С этого времени он начинает серьезно испытывать себя и думать о перемене своего положения, к чему его приводит невозможность совместить службу и занятия искусством, так как в это время служба по полку увеличилась для него вследствие того, что он был уже назначен ротным командиром и времени для занятий искусством оставалось в его распоряжении очень мало. Все это заставляет его решиться на окончательный шаг и просить об увольнении в отставку; в январе 1844 года он получает соответствующее разрешение, снимает эполеты и надевает штатское платье, сохранив при отставке чин капитана гвардии и получив право оставить у себя в услужении своего «друга и слугу», денщика Коршунова. Перед выходом в отставку Федотов по заказу наследника цесаревича исполнил две картины из военной жизни: «Бивак лейб-гвардии Павловского полка» и «Бивак лейб-гвардии Гренадерского полка».
Глава II
Несколько слое о состоянии русского искусства до Федотова. – Его материальное положение и жизнь после отставки. – Занятия батальной живописью. – Письмо Крылова открывает Федотову настоящее его призвание. – «Утро чиновника, получившего первый орден». «Разборчивая невеста». – Выставка в Академии. – Восторг Брюллова и покровительство Академии. – Назначение программы на звание академика. – «Сватовство майора». – Успех этой картины среди публики. – Популярность Федотова. – Стихотворное объяснение к этой картине, написанное самим художником. – Увлечение Хогартом и Уилки. – Значение Федотова как моралиста и нравописателя.
Федотов П.А. Не в пору гость (Завтрак аристократа). 1849—1850. Фрагмент
Прежде чем продолжать биографию Федотова, необходимо сказать несколько слов о том, в каких условиях находилось тогда русское искусство, каким идеалам оно служило и какими принципами руководствовалось.
Перенесенное к нам с запада итальянское искусство, сначала приспособленное у нас главным образом для религиозных целей в виде так называемого фряжского письма, а потом, с открытием Академии художеств (и даже раньше), служившее для изображения военных и аллегорических картин, прославляющих всевозможные доблести и подвиги славного века Екатерины и Петра, понятно, не могло влиять на массы и, так сказать, ничего не прибавляло к развитию их, не воспитывало в них национального духа.

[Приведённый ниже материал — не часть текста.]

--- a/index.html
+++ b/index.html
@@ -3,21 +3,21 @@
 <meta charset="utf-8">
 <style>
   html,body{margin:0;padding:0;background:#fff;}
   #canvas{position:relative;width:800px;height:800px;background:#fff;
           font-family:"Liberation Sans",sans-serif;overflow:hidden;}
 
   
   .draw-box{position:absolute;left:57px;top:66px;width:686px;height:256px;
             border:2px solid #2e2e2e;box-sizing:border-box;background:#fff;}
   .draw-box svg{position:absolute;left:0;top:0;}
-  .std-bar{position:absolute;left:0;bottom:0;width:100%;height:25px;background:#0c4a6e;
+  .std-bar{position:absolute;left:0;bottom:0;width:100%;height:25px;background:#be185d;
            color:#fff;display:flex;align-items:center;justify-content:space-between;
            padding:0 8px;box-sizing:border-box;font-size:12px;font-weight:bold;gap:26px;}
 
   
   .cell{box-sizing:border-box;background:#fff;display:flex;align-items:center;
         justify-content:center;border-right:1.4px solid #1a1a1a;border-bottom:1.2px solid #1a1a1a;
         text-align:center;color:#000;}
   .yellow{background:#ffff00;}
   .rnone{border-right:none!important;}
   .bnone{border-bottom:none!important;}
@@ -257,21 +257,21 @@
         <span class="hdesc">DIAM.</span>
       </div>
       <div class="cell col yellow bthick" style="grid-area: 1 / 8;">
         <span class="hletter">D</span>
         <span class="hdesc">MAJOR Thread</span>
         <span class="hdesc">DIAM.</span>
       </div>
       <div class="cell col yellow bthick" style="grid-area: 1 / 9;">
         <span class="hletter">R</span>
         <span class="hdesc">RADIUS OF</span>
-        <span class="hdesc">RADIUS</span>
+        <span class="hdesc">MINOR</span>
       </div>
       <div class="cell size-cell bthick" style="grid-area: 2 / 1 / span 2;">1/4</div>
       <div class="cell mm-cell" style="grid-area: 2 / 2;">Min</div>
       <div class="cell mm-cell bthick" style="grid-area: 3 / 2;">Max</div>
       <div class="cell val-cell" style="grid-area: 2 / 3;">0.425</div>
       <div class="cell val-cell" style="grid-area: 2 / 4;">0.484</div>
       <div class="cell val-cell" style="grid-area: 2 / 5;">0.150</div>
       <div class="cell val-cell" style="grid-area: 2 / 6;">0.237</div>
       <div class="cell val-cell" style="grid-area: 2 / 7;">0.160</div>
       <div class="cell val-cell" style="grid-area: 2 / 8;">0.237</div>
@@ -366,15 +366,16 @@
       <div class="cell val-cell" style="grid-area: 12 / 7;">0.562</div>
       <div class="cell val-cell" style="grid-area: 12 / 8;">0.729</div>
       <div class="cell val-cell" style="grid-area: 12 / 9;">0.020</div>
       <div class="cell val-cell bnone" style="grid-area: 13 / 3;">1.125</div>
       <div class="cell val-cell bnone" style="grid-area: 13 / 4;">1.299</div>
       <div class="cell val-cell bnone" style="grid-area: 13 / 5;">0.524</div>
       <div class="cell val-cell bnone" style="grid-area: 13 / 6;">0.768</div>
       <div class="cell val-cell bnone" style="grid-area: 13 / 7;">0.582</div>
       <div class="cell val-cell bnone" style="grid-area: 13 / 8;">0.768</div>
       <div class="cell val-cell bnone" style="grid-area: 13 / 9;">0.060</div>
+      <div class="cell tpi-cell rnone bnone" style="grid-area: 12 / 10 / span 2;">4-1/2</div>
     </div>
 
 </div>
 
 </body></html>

Направленное требованиями века большей частью в религиозную сторону, и притом в сторону религиозных изображений, вполне непонятных – как нечто отвлеченное – большинству общества, итальянское искусство привилось и поддерживалось главным образом среди духовенства и богатой знати, оставляя в стороне жизнь, быт, нравы и типы того народа, среди которого оно развивалось. Величайшие мастера итальянских школ очень редко и неохотно брались за сюжеты, касающиеся современного им общественного строя, несмотря на то что перед их глазами проходили величайшие события жизни Италии; мы не хотим этим умалить громадных заслуг этих мастеров перед искусством; они дали последующим поколениям художников ясное понимание формы, выработали эстетические принципы, пластику и рельеф – одним словом, дали ту азбуку искусства, которой перед ними никто не знал, которою мы теперь пользуемся и которую изучаем как необходимое подспорье. Но не нужно забывать, что в деле искусства это еще не цель, а скорее средство для его развития и процветания.